Docket: T-2129-24
Citation: 2025 FC 611
Ottawa, Ontario, April 2, 2025
PRESENT: Madam Justice Gagné
BETWEEN: |
ISAAC OLUSEGUN |
Plaintiff |
and |
HIS MAJESTY THE KING |
Defendant |
ORDER AND REASONS
I. Background
[1] In this motion, the Defendant seeks an order from the Court striking the Plaintiff’s Amended Statement of Claim [Amended Claim], without leave to amend. The Defendant states that the Plaintiff’s claim generally fails to disclose any reasonable cause of action pursuant to Rule 221(1)(a) of the Federal Courts Rules.
[2] On December 18, 2024, Associate Judge Catharine Moore struck, in its entirety, the Plaintiff’s initial Statement of Claim [Initial Claim], with leave to amend. She found that, as drafted, the Initial Claim did not disclose a reasonable cause of action, in addition to using inflammatory and accusatory language. Here is how she summarizes the Plaintiff’s claim:
[2] I start with a review of the Claim. The Plaintiff, Mr. Olusegun, claims for:
1. Special damages of $250,000 related to missed employment opportunities;
2. General damages of $50,000 for emotional distress;
3. Compensation of $10,000 for damages to his professional reputation;
4. Punitive damages of $500,000 for systemic discrimination;
5. An injunction to:
a. Cease discriminatory practices;
b. Review and implement new policies;
c. Form an independent monitoring body making to make regular compliance reports to this Court;
6. A declaration that the actions of the Canada Revenue Agency were discriminatory and constituted a violation of rights including as stipulated in sections 6(2)(b),7, 15, 24 and 27 of the Charter; and,
7. Compensation for all legal expenses;
8. An order from this Court to compare all Canadian staff at the IRCC with immigrants like Mr. Olusegun’s spouse.

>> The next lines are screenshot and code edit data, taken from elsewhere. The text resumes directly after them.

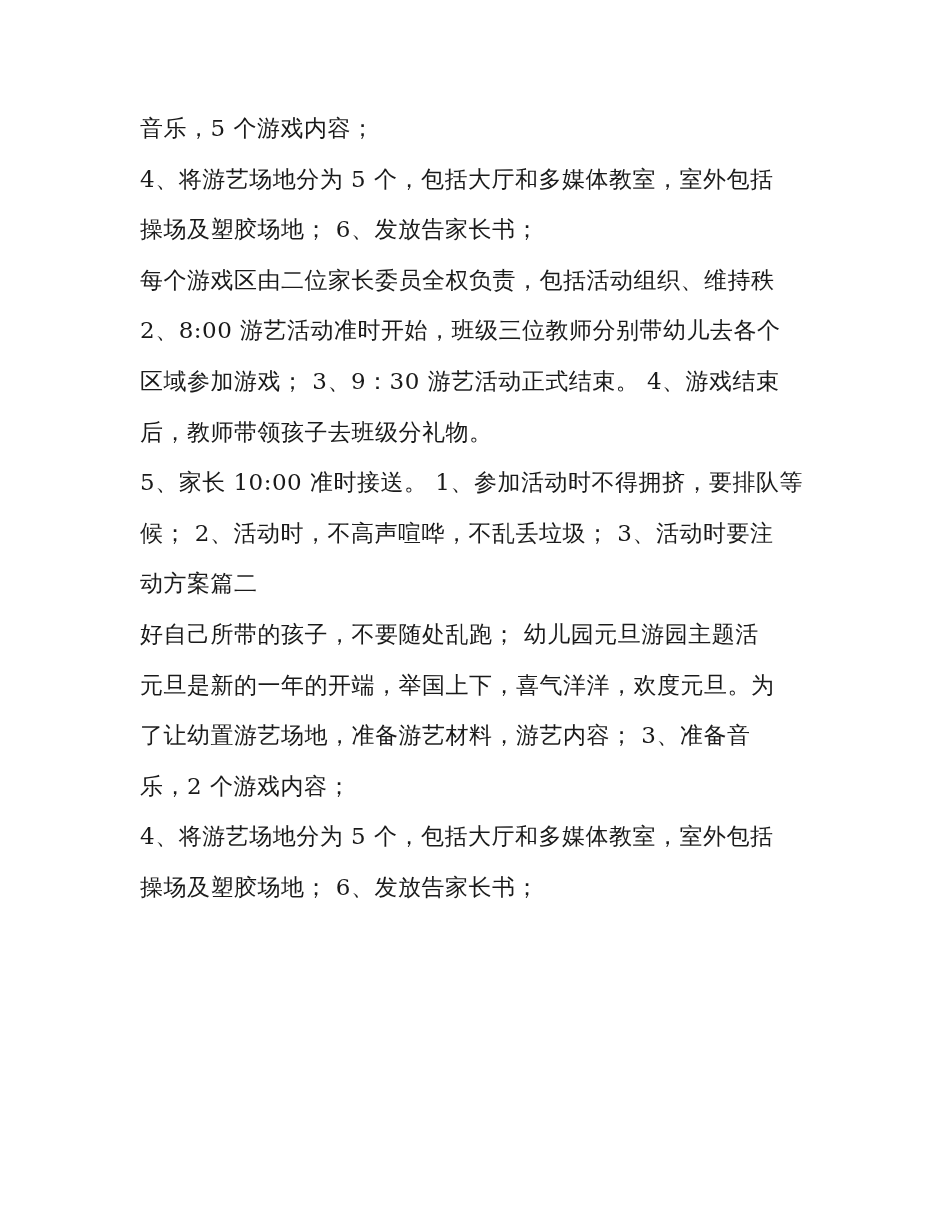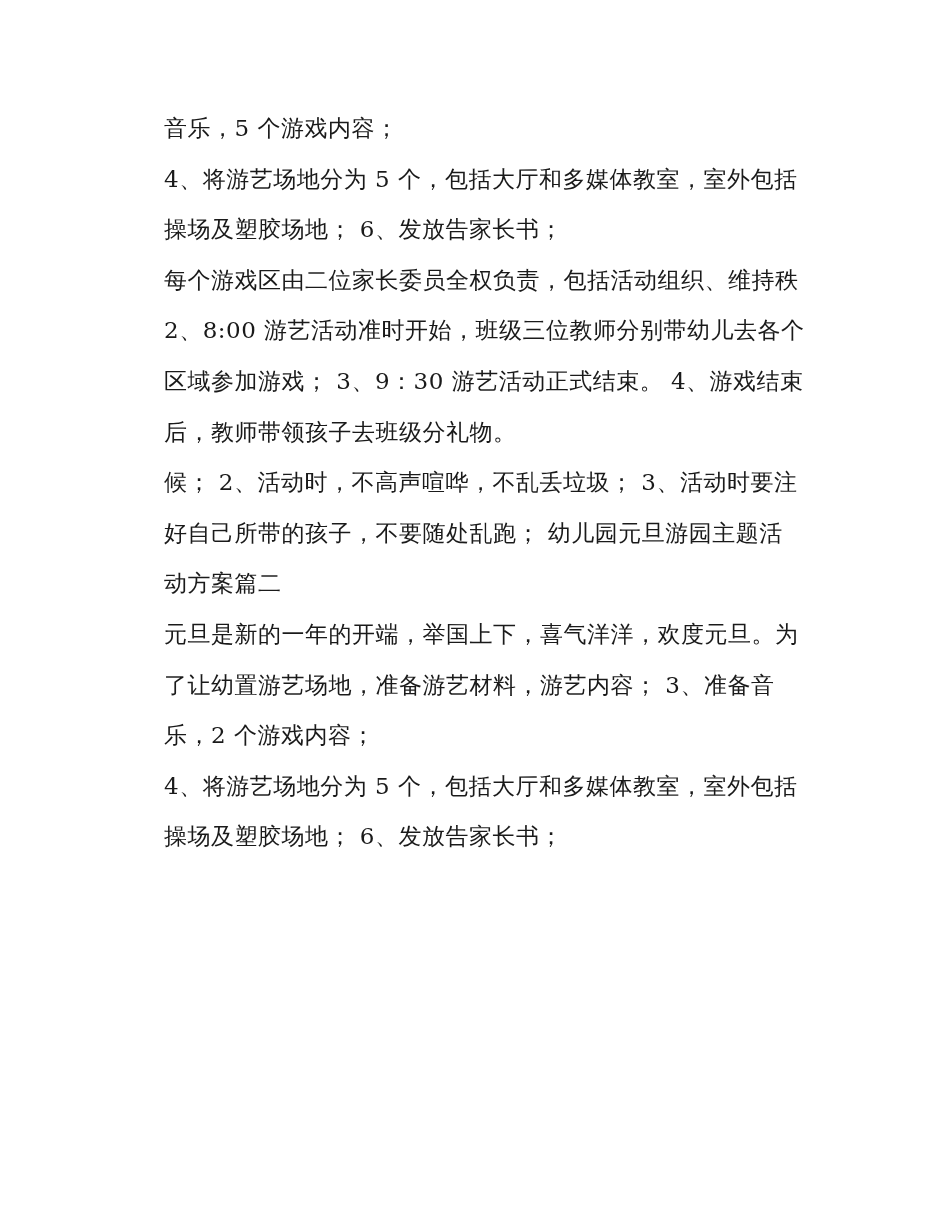"音乐，5 个游戏内容；" .page { margin-left: 24px -> none }
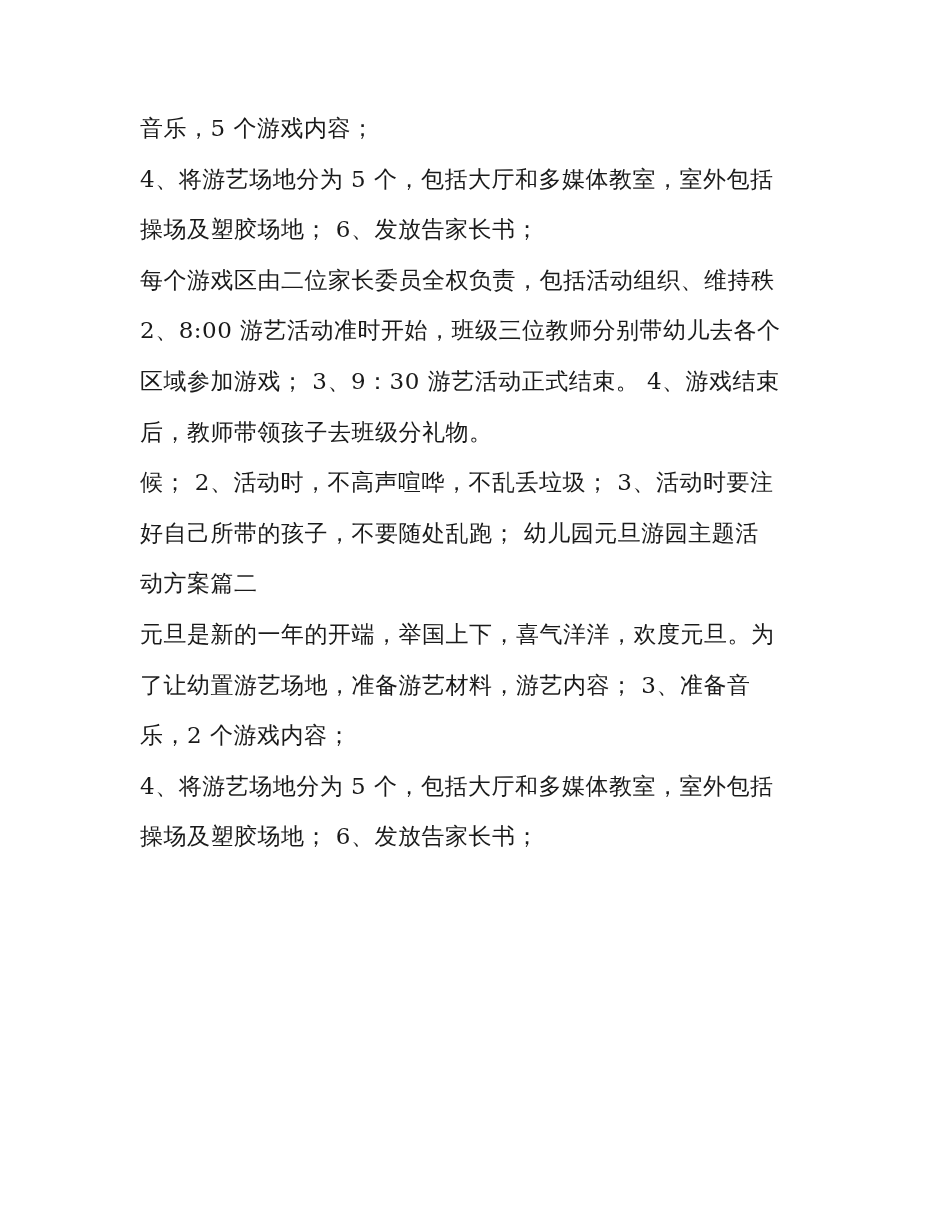"5、家长 10:00 准时接送。 1、参加活动时不得拥挤，要排队等" div.line { html: none -> <div>5、家长 10:00 准时接送。 1、参加活动时不得拥挤，要排队等</div> }
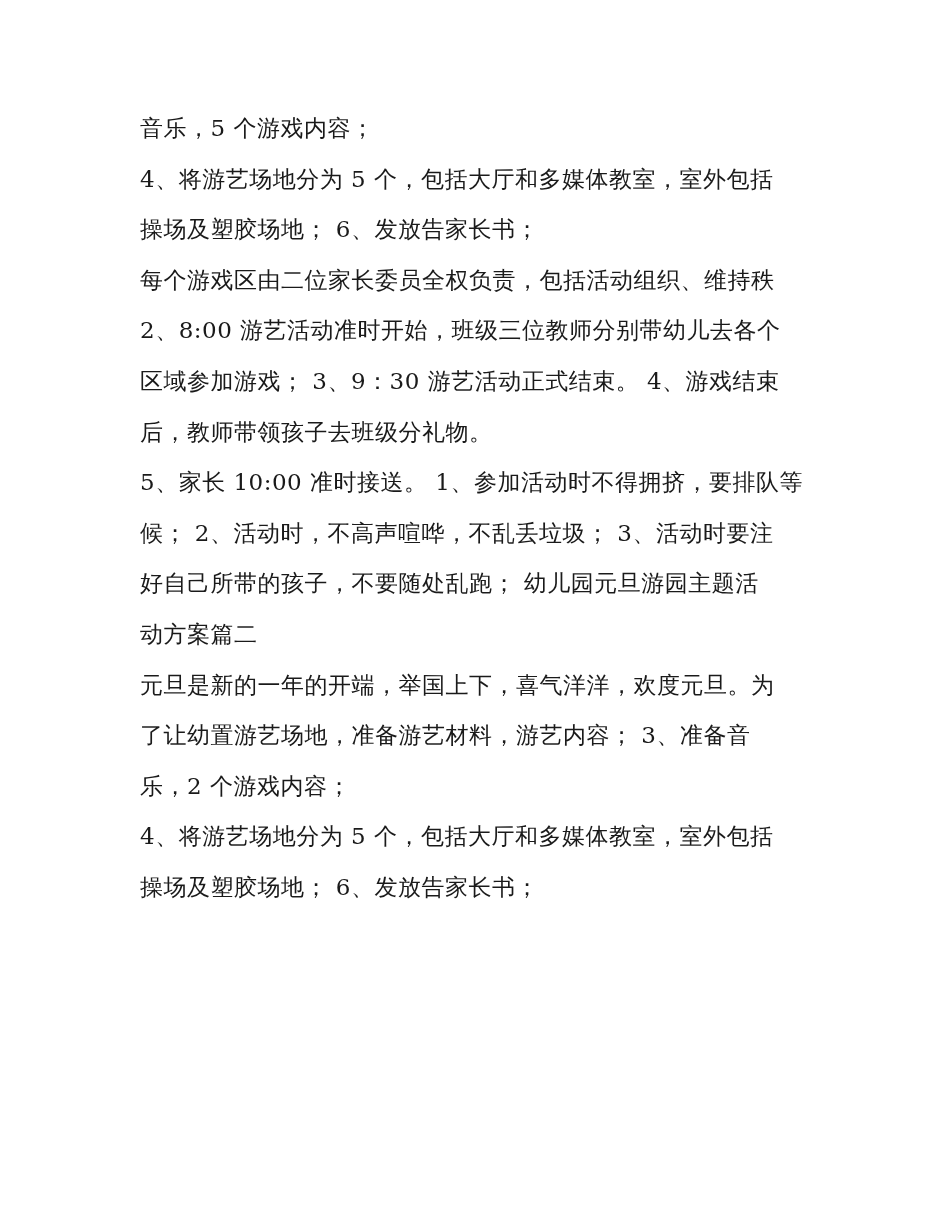"好自己所带的孩子，不要随处乱跑； 幼儿园元旦游园主题活" div.line { order: before "动方案篇二" -> after "动方案篇二" }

[3] I will set out the allegations in the claim in some detail given the seriousness of this motion. Although I may not always frame the following paragraphs expressly as “allegations”, none of the statements have been proven. I am obviously not making any finding of fact.
[4] The claim alleges discrimination against Mr. Olusegun and others by the Canada Revenue Agency and others. Mr. Olusegun is a lawyer from Nigeria who has become a licensed paralegal in Canada and is currently pursuing accounting studies at Carleton University.
[5] Mr. Olusegun applied for a pool with CRA advertised as “Business and Accounting Student Opportunities”. He qualified and was offered a position, which he accepted. He alleges that the job advertisement was subsequently changed but continues to differentiate between accounting students and other students. Mr. Olusegun contends that by self-identifying through the employment equity questionnaire as Black, he was categorized as a Black immigrant and perceived as an individual who could be exploited rather than valued. The job categories in the pool were SP4, SP5, ES1 and AU-AU1. He alleges that all immigrant and minority individuals were placed into the lower SP4 category. He also alleges that he was improperly required to upload a resumé, as no experience was required for the position; however, the real purpose of the resumé was for CRA to racially profile applicants.
[6] The job positing did not ask candidates to identify their preferred job categories or desired positions. Mr. Olusegun alleges that this was to allocate positions on a discriminatory basis. More than 80 students were hired from this pool with the more desirable positions going to white students whether they studied accounting or not. Mr. Olusegun points to the situation of an Asian student who was also placed in an SP4 position and states that “this clearly demonstrates a pattern of discriminatory placement based on race.”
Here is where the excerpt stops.